#### [What you will do]
Repeat the data exactly as given below, dropping every picture.

[Records drawn from a dataset]

-=-=-=-=-

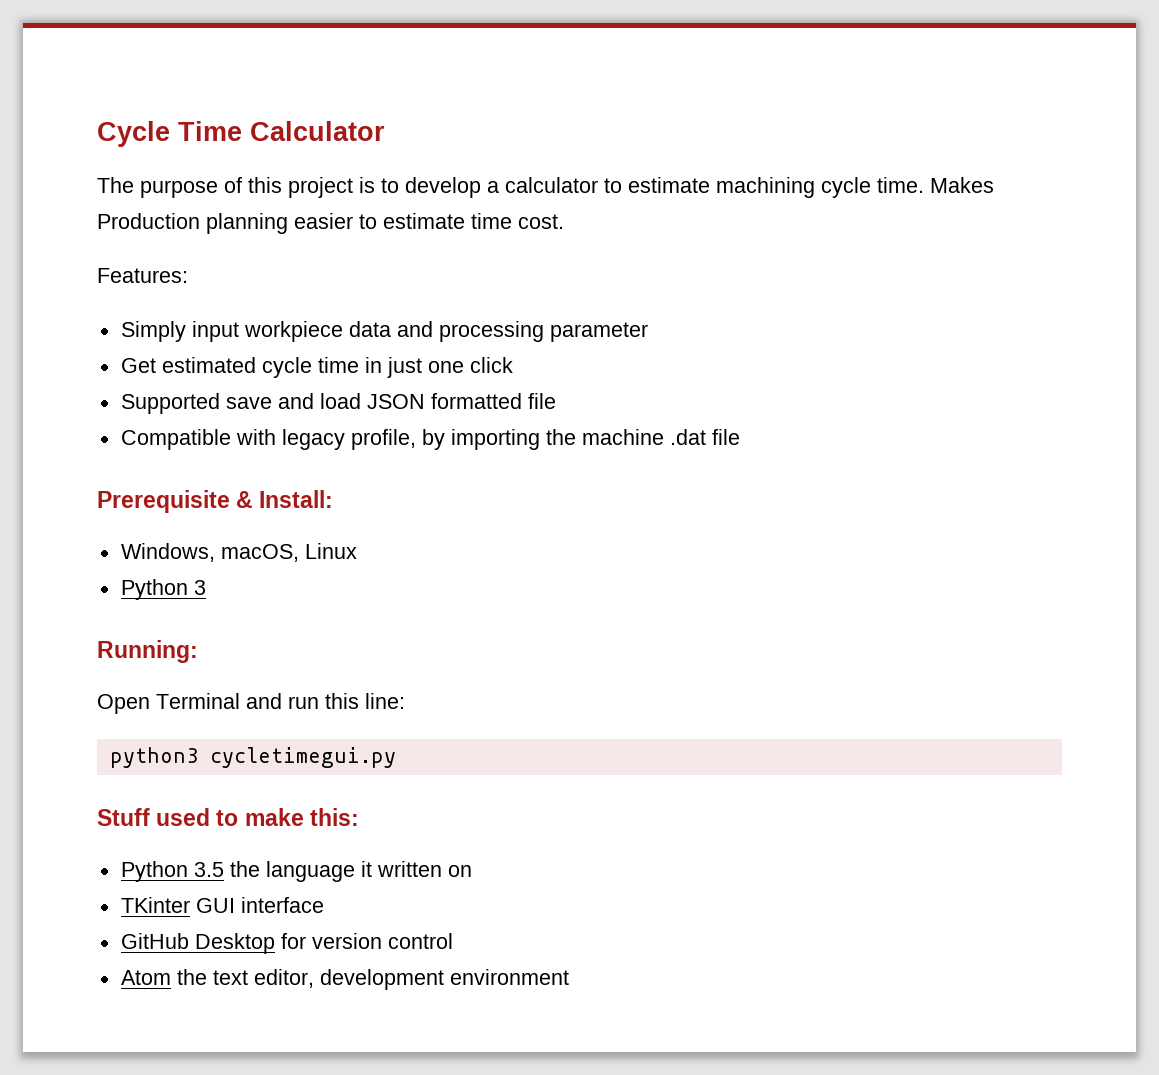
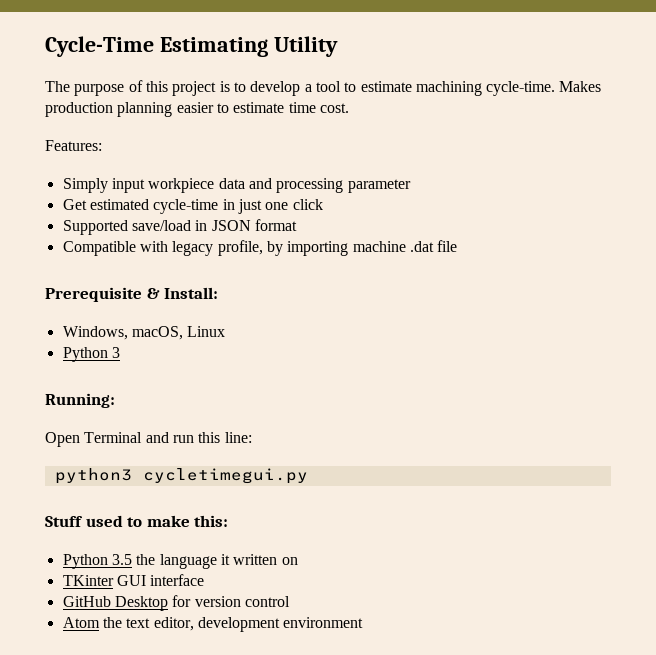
- Cycle Time Calculator
+ Cycle-Time Estimating Utility
- The purpose of this project is to develop a calculator to estimate machining cycle time. Makes Production planning easier to estimate time cost.
+ The purpose of this project is to develop a tool to estimate machining cycle-time. Makes production planning easier to estimate time cost.
- Get estimated cycle time in just one click
+ Get estimated cycle-time in just one click
- Supported save and load JSON formatted file
+ Supported save/load in JSON format
- Compatible with legacy profile, by importing the machine .dat file
+ Compatible with legacy profile, by importing machine .dat file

-=-=-=-=-

#### [Exercise response]
- Cycle Time Calculator
+ Cycle-Time Estimating Utility
- The purpose of this project is to develop a calculator to estimate machining cycle time. Makes Production planning easier to estimate time cost.
+ The purpose of this project is to develop a tool to estimate machining cycle-time. Makes production planning easier to estimate time cost.
- Get estimated cycle time in just one click
+ Get estimated cycle-time in just one click
- Supported save and load JSON formatted file
+ Supported save/load in JSON format
- Compatible with legacy profile, by importing the machine .dat file
+ Compatible with legacy profile, by importing machine .dat file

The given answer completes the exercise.